A thorough investigation of these documents shows that the final version of the draft resolution (the blue version, in UN terminology), was received by the Israeli delegation at UN headquarters in New York at 8:16 P.M. that Friday, Israel time. Four minutes later it was transferred to Jerusalem. On the ground in Lebanon, the military offensive was only in its initial stages. Most of the force of Division 162, which was sent to the Saluki River, was still waiting inside Israel. The first helicopter-borne deployments of another division only began landing troops at about 9:00 P.M., at which point Foreign Minister Tzipi Livni told her American counterpart that "we have a deal."

From the minute of its receipt, the blue version was not changed. Nonetheless, no order was issued to the forces to stop their advance. Therefore, this last battle changed nothing in the draft of the resolution. The draft of 8:16 P.M. is also the version that was approved by the United Nations six and a half hours later; the same version that Olmert boasts was an Israeli achievement.

It is possible that the threat of a major ground operation that Friday pressured the U.S., France and Lebanon into agreeing to a version of the resolution that conformed more with Israel's aims. But Olmert's bureau is discussing the operation itself, not the threat to conduct it, as what influenced the draft of the resolution.
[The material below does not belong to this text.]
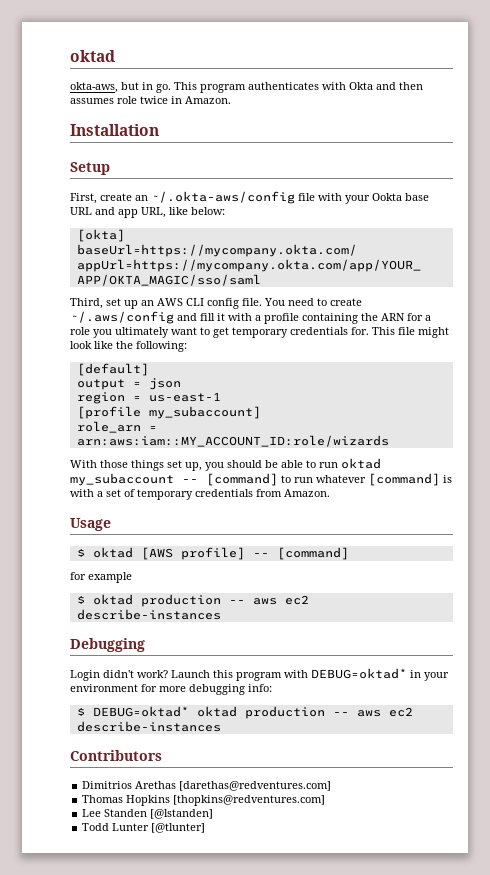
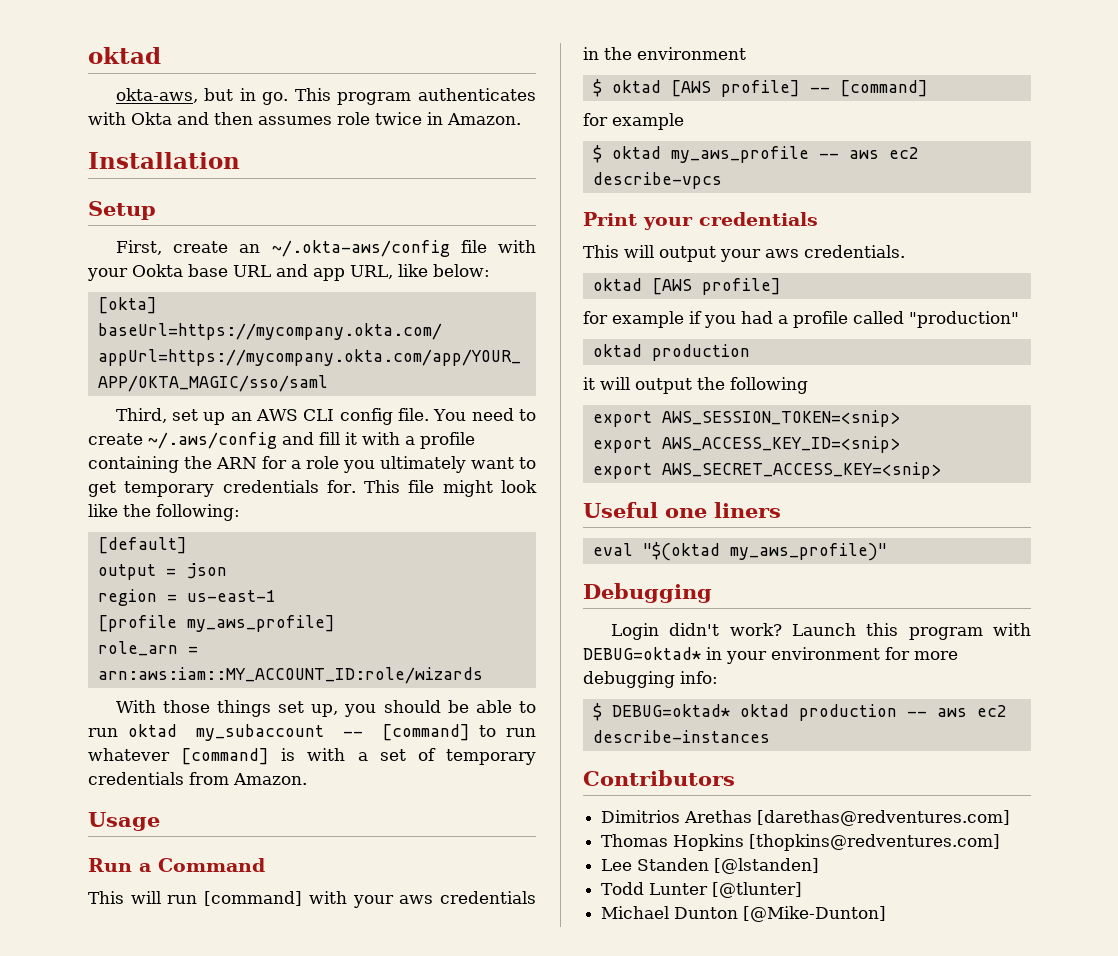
[148,406,261,419] my_subaccount] -> [186,615,335,632] my_aws_profile]
(111, 524) none -> [88,858,265,872] [88,891,536,908] [583,47,746,60] // Run a Command // This will run [command] with your aws credentials in the environment
[140,594,309,607] [76,609,221,620] production -- aws ec2 describe-instances -> [670,146,919,163] [592,172,722,189] [583,212,818,230] [583,245,905,262] [592,278,781,295] [583,311,1019,328] [592,344,750,361] [583,377,808,394] [592,410,900,427] [592,436,900,453] [592,462,941,479] [583,502,781,518] [592,542,887,561] my_aws_profile -- aws ec2 describe-vpcs // Print your credentials // This will output your aws credentials. // oktad [AWS profile] // for example if you had a profile called "production" // oktad production // it will output the following // export AWS_SESSION_TOKEN=<snip> // export AWS_ACCESS_KEY_ID=<snip> // export AWS_SECRET_ACCESS_KEY=<snip> // Useful one liners // eval "$(oktad my_aws_profile)"
(206, 828) none -> [601,906,887,922] // Michael Dunton [@Mike-Dunton]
This simply does not fit the timetable of events.

After 8:16 P.M., there were intense telephone exchanges between Jerusalem, Washington and the UN headquarters, but contrary to the impression Olmert's aides seem to be trying to give, these conversations focused on when the cease-fire would go into effect, not on the content of the resolution.

The transcripts also fail to offer satisfactory answers to another mystery, which all probes have failed to answer: What precisely was said between Olmert and his defense minister Amir Peretz in the afternoon of that fateful Friday? It is known that Peretz and the Israel Defense Forces chief of staff pressured Olmert to embark on the offensive. Olmert, who delayed the decision, finally authorized the operation.

Olmert insists that concerns for his political fortunes did not play a factor in his decision. Is it possible that two people who spent most of their adult lives in politics did not discuss, even if it was not done in an explicit way, such a critical juncture in their careers?